What are the lines from the one with "Liberation Serif, serif" through the end of the records below, written out exactly and without the pictures?
Records for the exercise Block Start
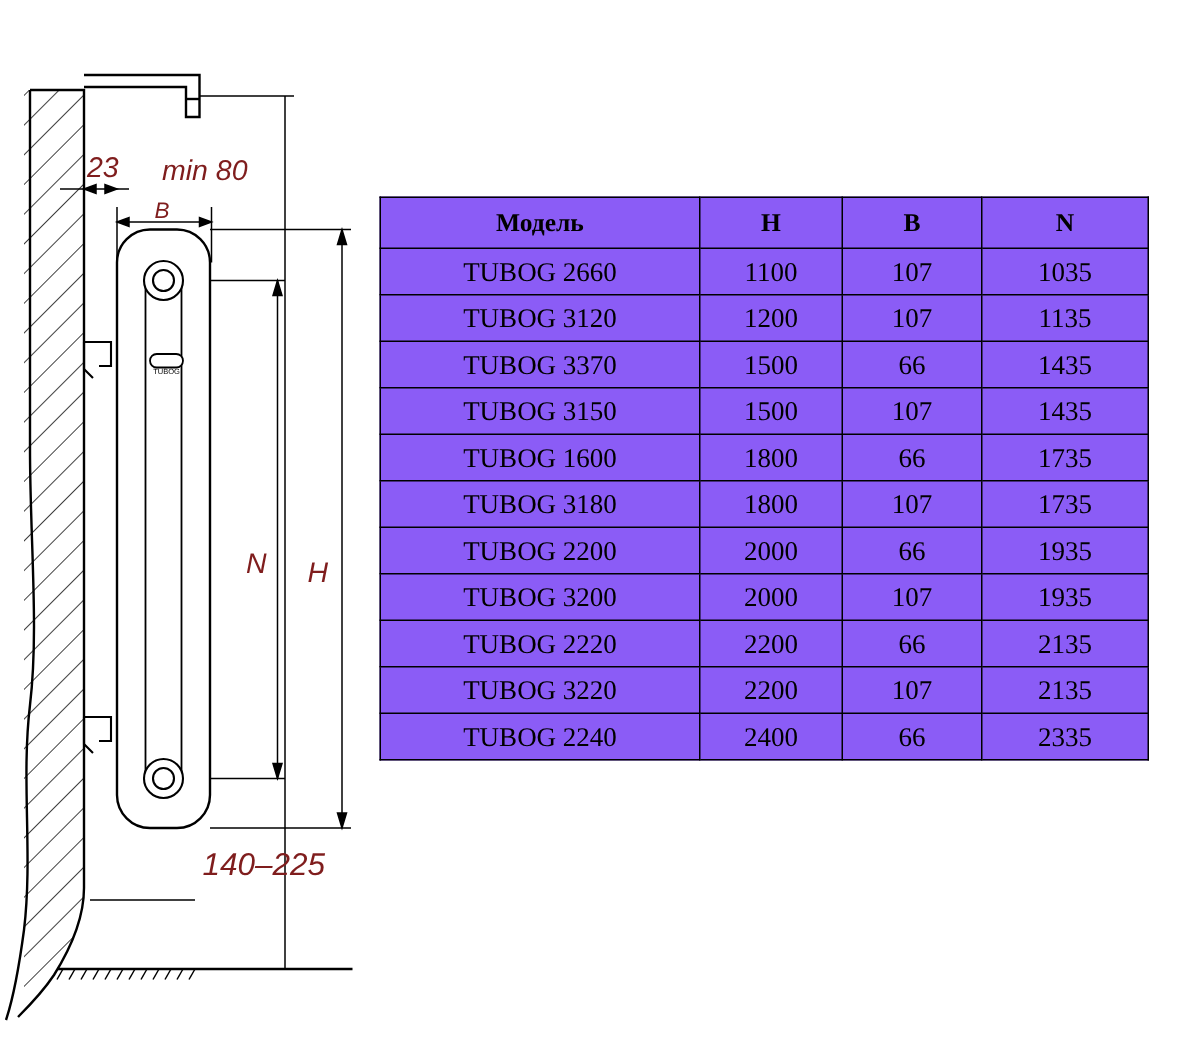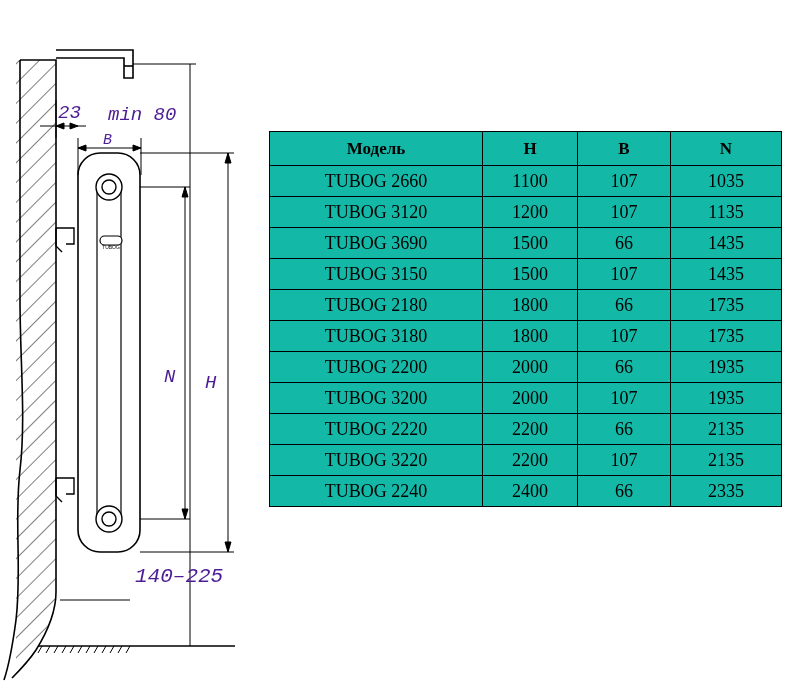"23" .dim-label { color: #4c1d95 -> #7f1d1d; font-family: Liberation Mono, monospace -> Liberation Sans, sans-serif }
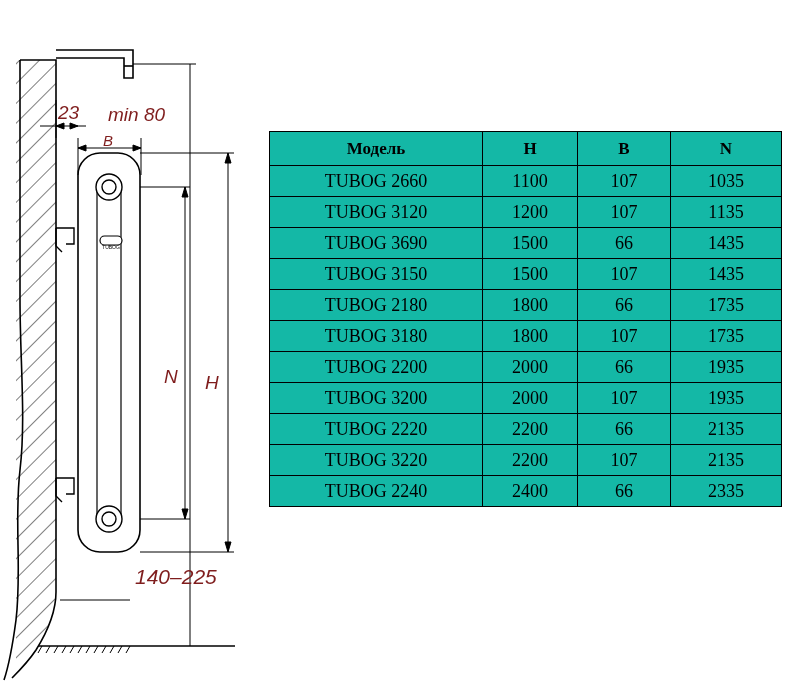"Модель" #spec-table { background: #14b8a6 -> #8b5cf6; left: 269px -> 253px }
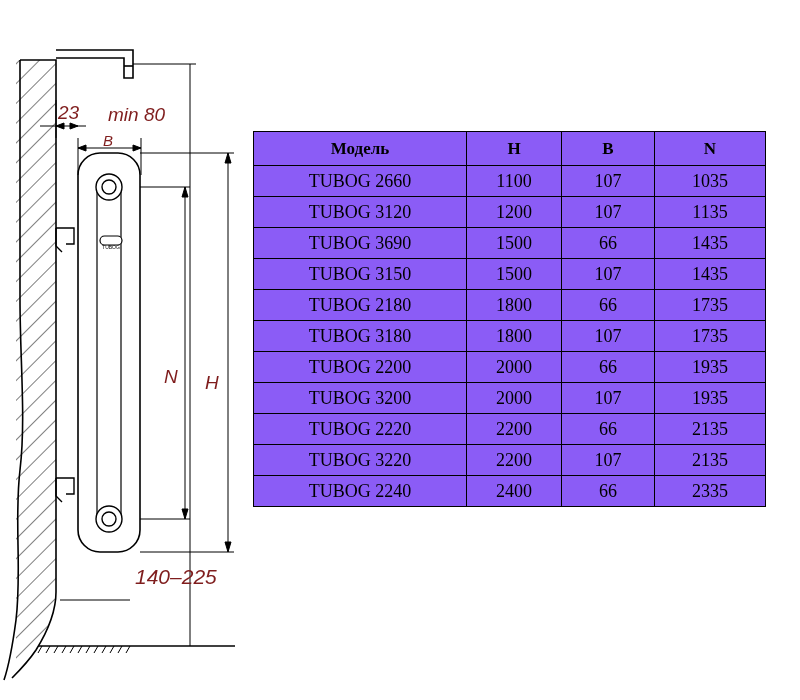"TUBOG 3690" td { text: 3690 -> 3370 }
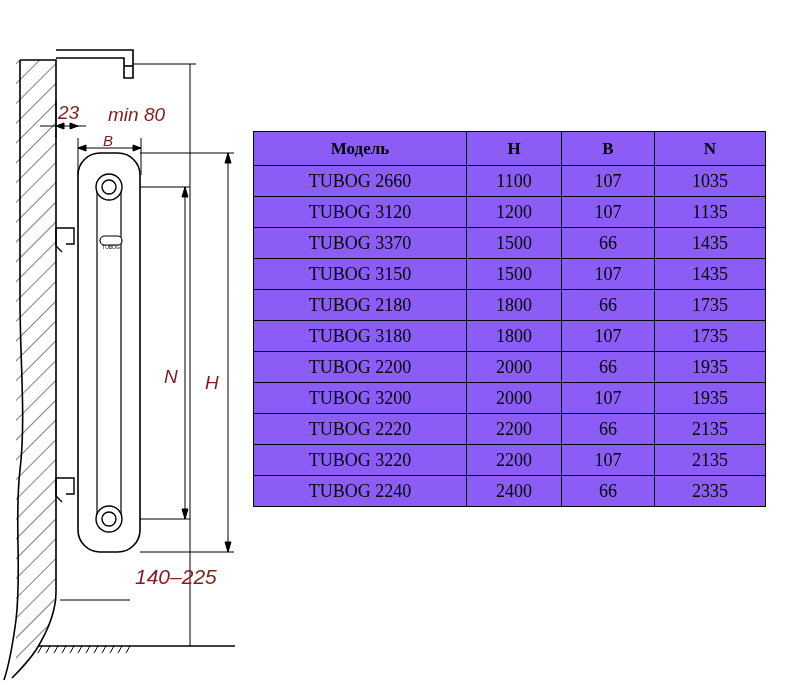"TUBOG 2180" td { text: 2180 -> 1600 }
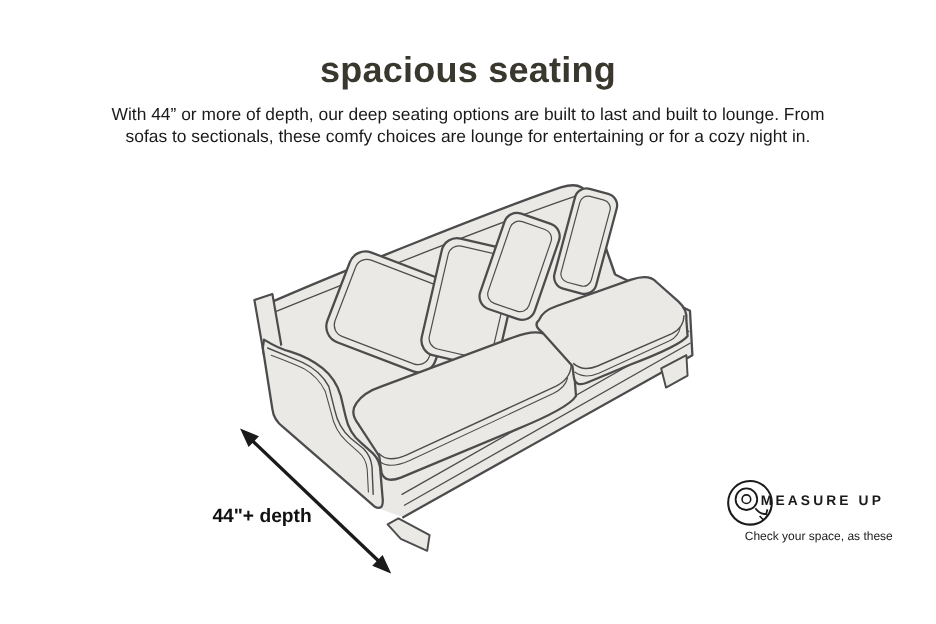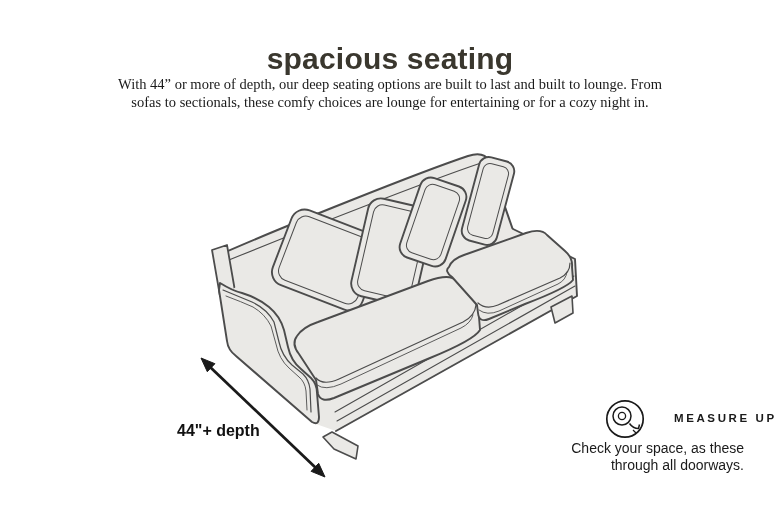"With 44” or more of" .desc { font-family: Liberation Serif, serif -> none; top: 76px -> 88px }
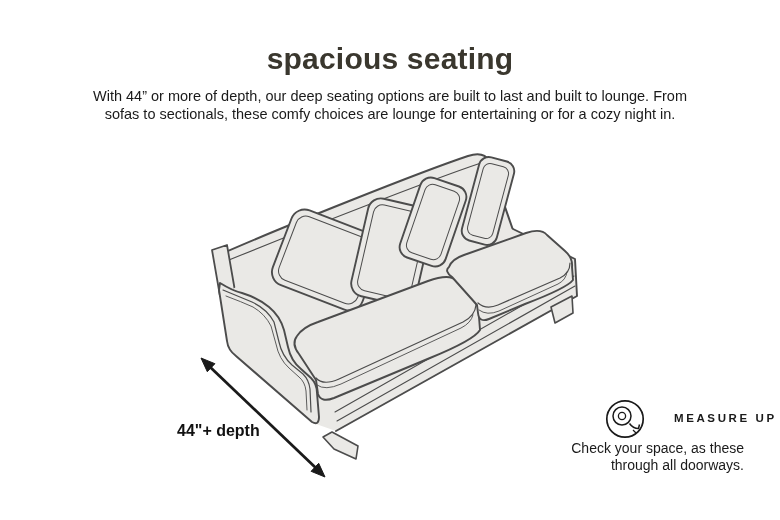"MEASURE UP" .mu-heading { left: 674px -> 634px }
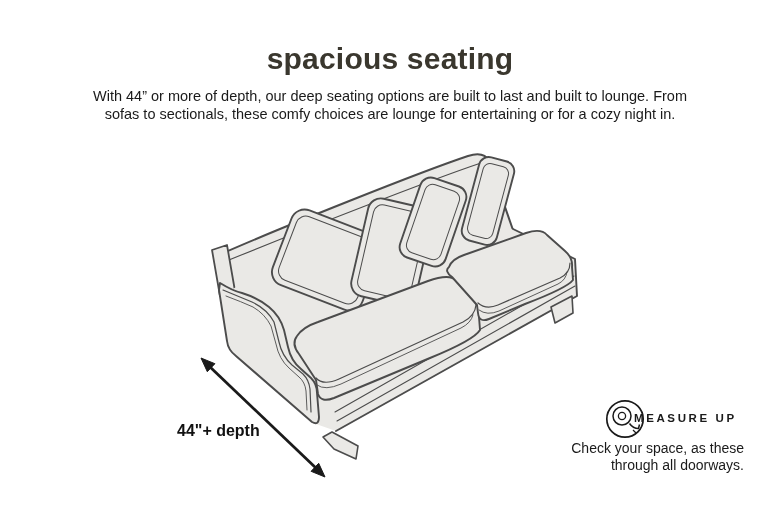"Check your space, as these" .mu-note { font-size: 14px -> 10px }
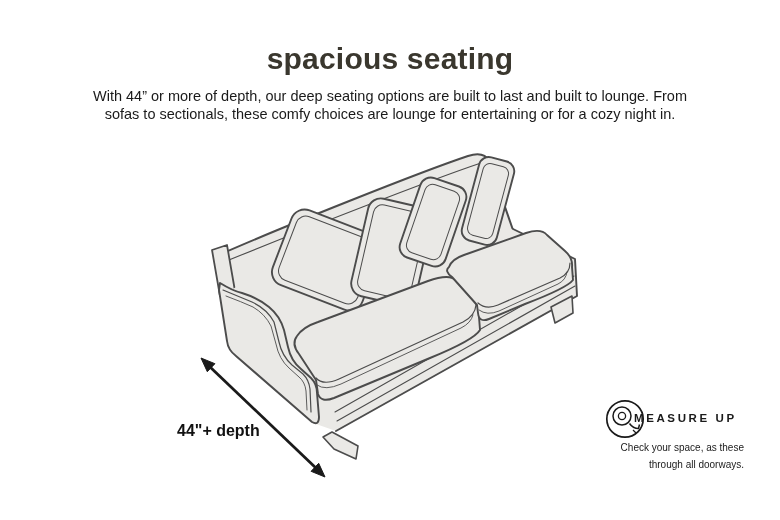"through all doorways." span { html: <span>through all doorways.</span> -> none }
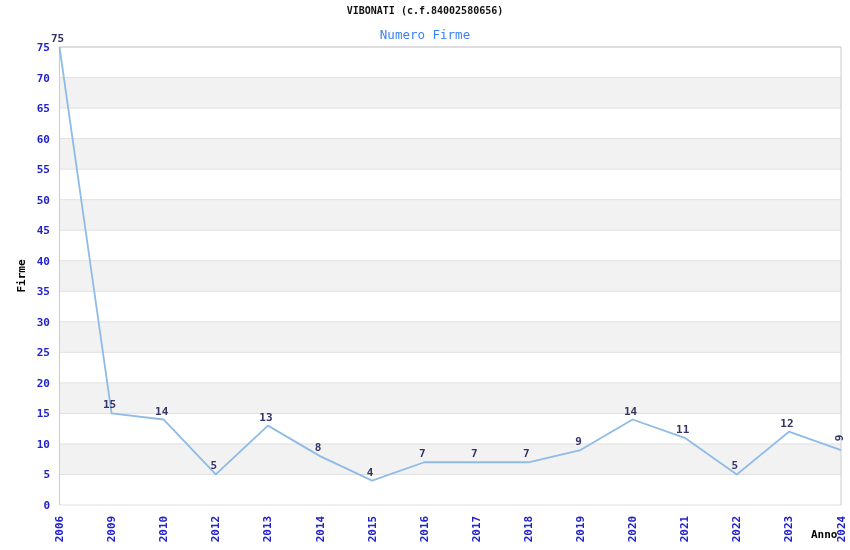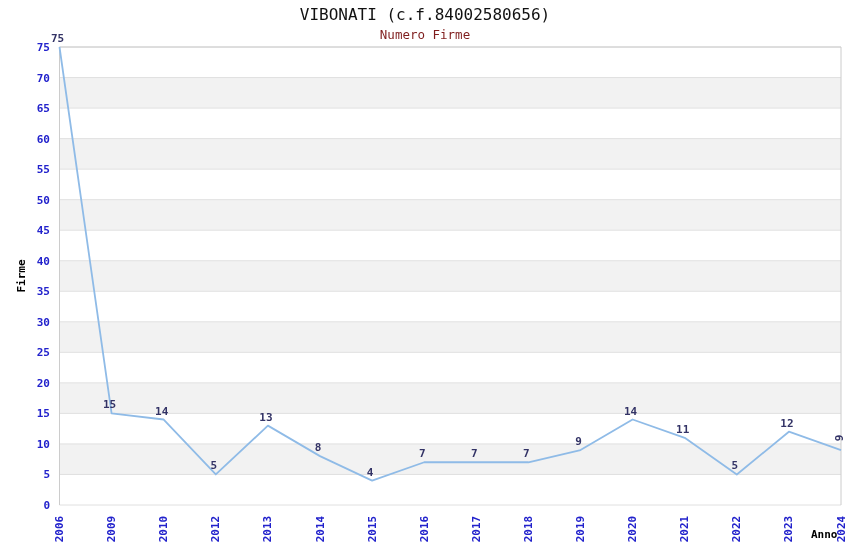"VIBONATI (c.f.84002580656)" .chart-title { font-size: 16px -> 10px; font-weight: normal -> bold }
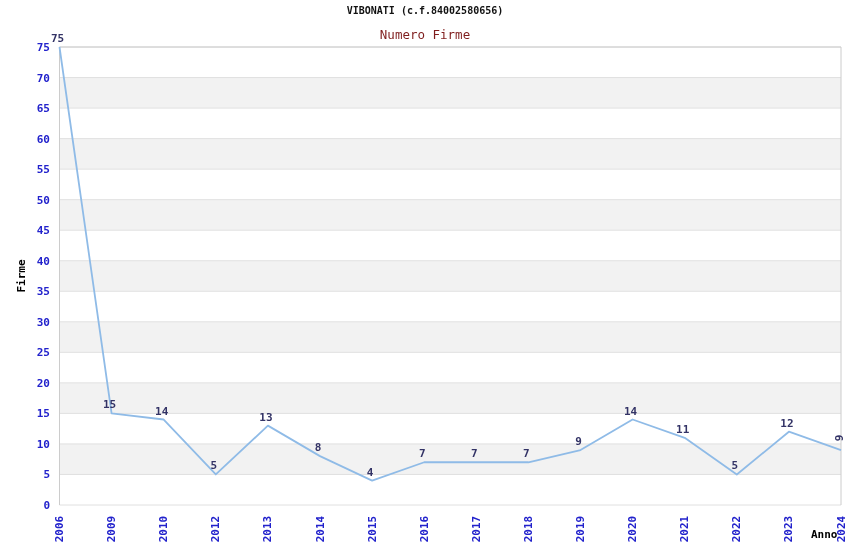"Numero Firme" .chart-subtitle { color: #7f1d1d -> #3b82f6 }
Records for the exercise Block End
Response to the exercise:
"With 44” or more of" .desc { font-family: Liberation Serif, serif -> none; top: 76px -> 88px }
"MEASURE UP" .mu-heading { left: 674px -> 634px }
"Check your space, as these" .mu-note { font-size: 14px -> 10px }
"through all doorways." span { html: <span>through all doorways.</span> -> none }
"VIBONATI (c.f.84002580656)" .chart-title { font-size: 16px -> 10px; font-weight: normal -> bold }
"Numero Firme" .chart-subtitle { color: #7f1d1d -> #3b82f6 }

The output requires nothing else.